Meyer-Landrut: Mit dem neuen Album ist das alles auch sehr viel geplanter. Ich habe Spaß an der Mode und probiere mich aus. Es gibt viele Leute, die immer noch behaupten „Nee, Lena und Fashion, das funktioniert nicht“, weil dieses schwarze Kleid bei ihnen vielleicht noch zu sehr eingebrannt ist. Ich habe auch kein Problem damit zu sagen, dass ich eine Stylistin habe, die das deutlich besser kann als ich. Aber es bin immer noch ich, die sagt „das will ich anziehen, oder das“.
Und was denken Sie sich, wenn es um den ESC geht?
Meyer-Landrut: Dass die ganze Sache fünf Jahre her ist. Dass das auch eine ganz schön lange Zeit in meinem 23-jährigen Leben ist und dass ich für die Teilnahme sehr dankbar bin.
Sie behaupten gerne, dass Sie „nichts bereuen“. Gibt es aber Dinge, die Sie vielleicht anders gemacht hätten?

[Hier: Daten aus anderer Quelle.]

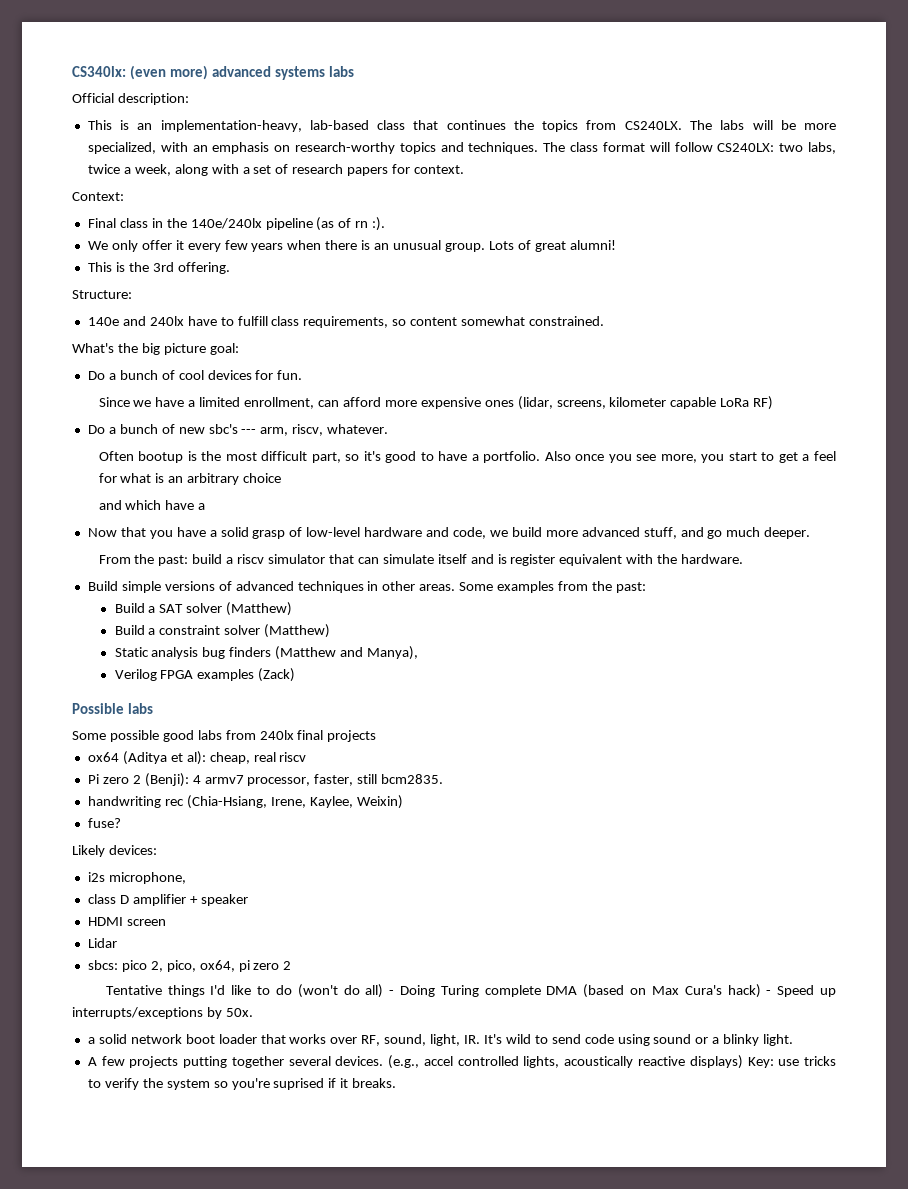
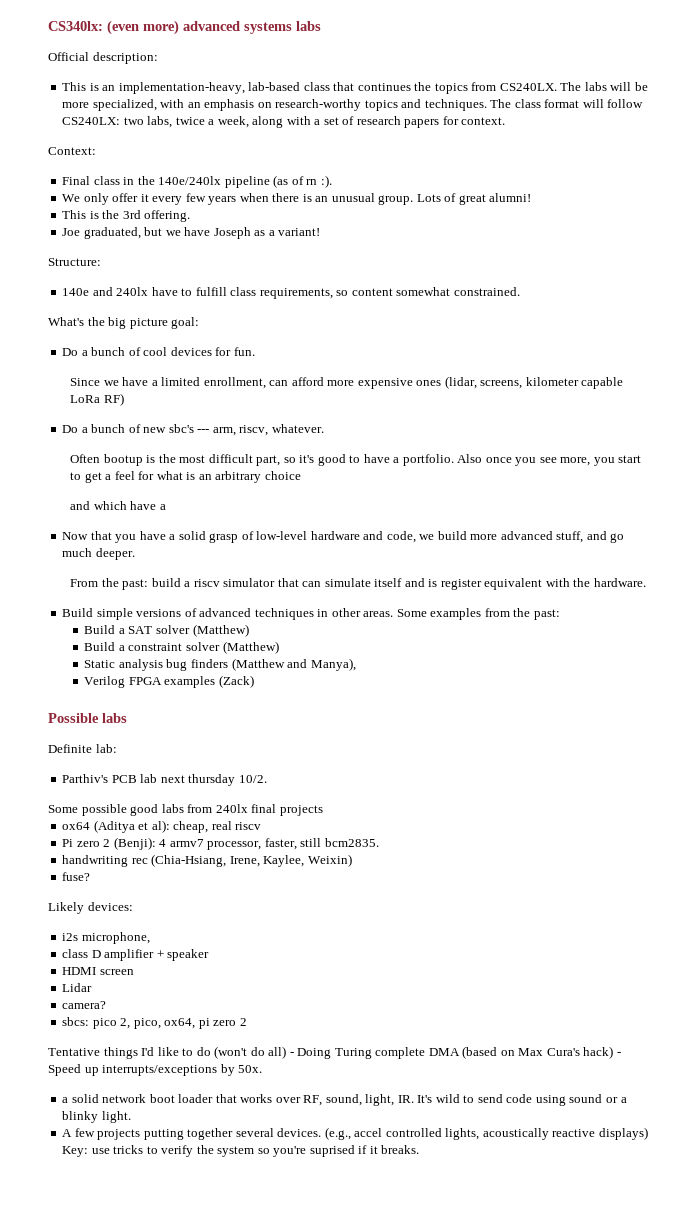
+ Joe graduated, but we have Joseph as a variant!
+ Definite lab:
+ Parthiv's PCB lab next thursday 10/2.
+ camera?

Meyer-Landrut: Klar, Sachen, die man anders machen möchte, gibt es immer. Von kleinen Missgeschicken bis hin zu Sachen, die man gerne auslöschen und neu machen würde, wenn man nur könnte. Aber „Ich bereue nichts“ bedeutet natürlich, dass man auch weiß, dass das nicht geht, und dass man die innere Akzeptanz dafür hat. Ich glaube auch, dass alles Sinn und Zweck hat – und wenn man nicht den einen Fehler begeht, dann macht man ihn irgendwann anders. Deswegen finde ich „Ich bereue nichts“ einen sehr guten Leitfaden.
Sie sind in Ihrer jungen Karriere schon oft sehr stark kritisiert worden – was gibt Ihnen die Kraft weiterzumachen?
Meyer-Landrut: Ich glaube, dass ich sowieso all das, was passiert, nicht so stark an mich heranlasse. Weder das Gute noch das Schlechte. Ich kann mit Komplimenten nicht gut umgehen, ich komme auch mit Kritik nicht wirklich zurecht. Und dann denke ich erst zu Hause darüber nach. Zu Hause kann man dann besser reflektieren. Ich denke, dass das für jemanden wie mich eine sehr gesunde Einstellung ist, weil immer so viele Meinungen einprasseln. Ich habe auch den ganzen positiven Hype nie ganz für voll genommen.